The European Commission, on the other hand, stresses that debt owed by Greece to the Eurozone is not an issue for the country’s debt sustainability as Athens already has long grace periods and is currently paying neither interest nor principal on the loans.

However, economists point out that Athens has a problem making repayments to the IMF and the ECB, and Greece’s obligations to the two institutions are estimated to be over €24bn through the middle of 2018. But it is unlikely that either of the two organisations would allow Greece to delay the repayments that fall due.

Way out of the crisis?

While emphasis in the Greek bailout negotiations has been laid on austerity and structural reforms, experts say little attention has been paid to growth-boosting measures that are deemed crucial to revive the economy.

European Commission President Jean-Claude Juncker has proposed an investment plan for Greece worth up to €35bn from regular EU coffers.
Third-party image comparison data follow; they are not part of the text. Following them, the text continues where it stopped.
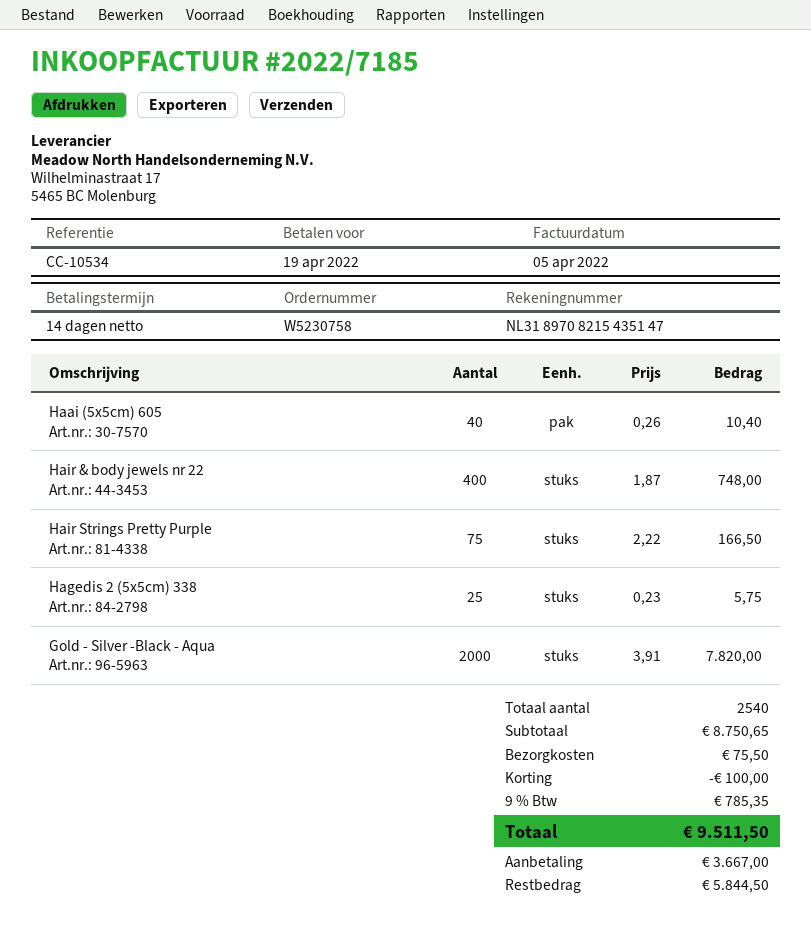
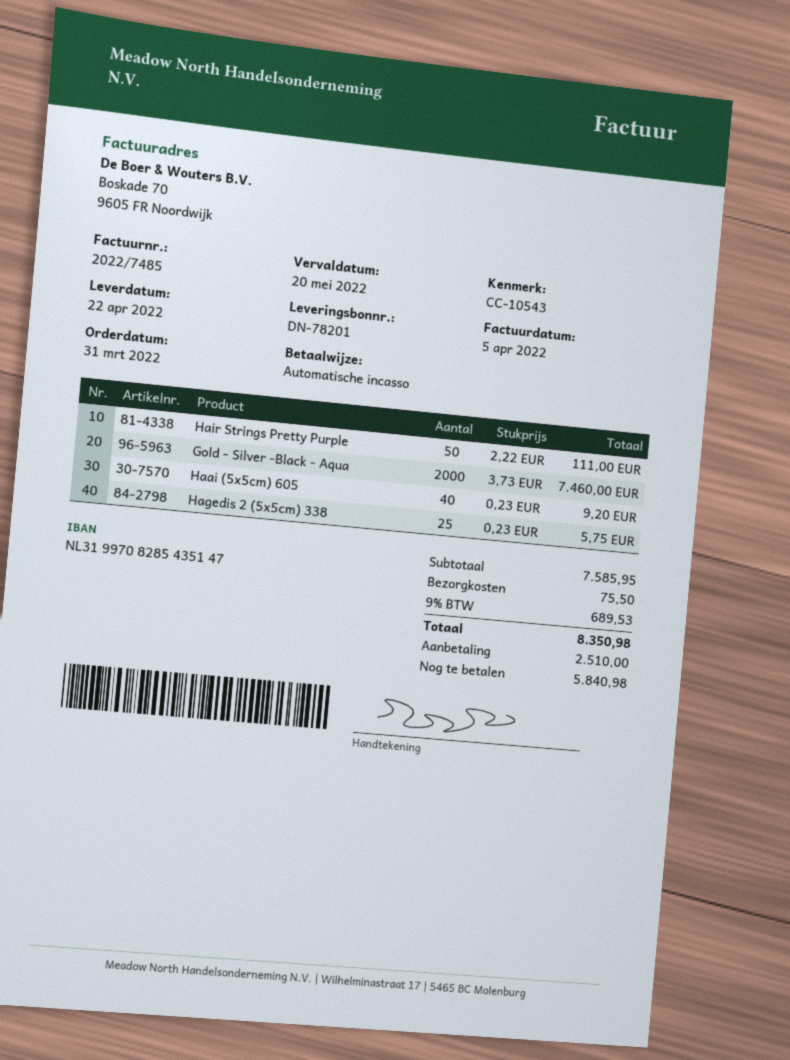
invoice number: 2022/7185 -> 2022/7485
due date: 2022-04-19 -> 2022-05-20
reference: CC-10534 -> CC-10543
bank account: NL3189708215435147 -> NL3199708285435147
Haai (5x5cm) 605: 40 x 0.26 = 10.40 -> 40 x 0.23 = 9.20
Hair & body jewels nr 22: 400 x 1.87 = 748.00 -> none
Hair Strings Pretty Purple: 75 x 2.22 = 166.50 -> 50 x 2.22 = 111.00
Gold - Silver -Black - Aqua: 2000 x 3.91 = 7820.00 -> 2000 x 3.73 = 7460.00
subtotal: 8750.65 -> 7585.95
discount: 100.00 -> none
tax: 9% = 785.35 -> 9% = 689.53
total: 9511.50 -> 8350.98
deposit: 3667.00 -> 2510.00
balance: 5844.50 -> 5840.98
But the proposal would require the country to use its own money as co-financing, although the EU has now lowered its requirements for co-financing.

Analysts therefore call for increased investment spending in order to boost aggregate demand in the economy.

Speaking to DW recently, Gustav Horn, chief economist and director of Germany-based economics think tank Macroeconomic Policy Institute (IMK), demanded that Athens should be given access to money from Juncker’s investment plan for one year without any co-financing requirements.

“The government would then be able to get an investment plan underway immediately – and they would have to do it due to the time pressure,” Horn said.

The expert cautioned that Greece would only be able to grow out of its crisis if there were investments. He said: “If the rescue strategy is restricted to a continuation of intensified cuts to the state budget, then this bailout programme will fail just as its predecessors did.”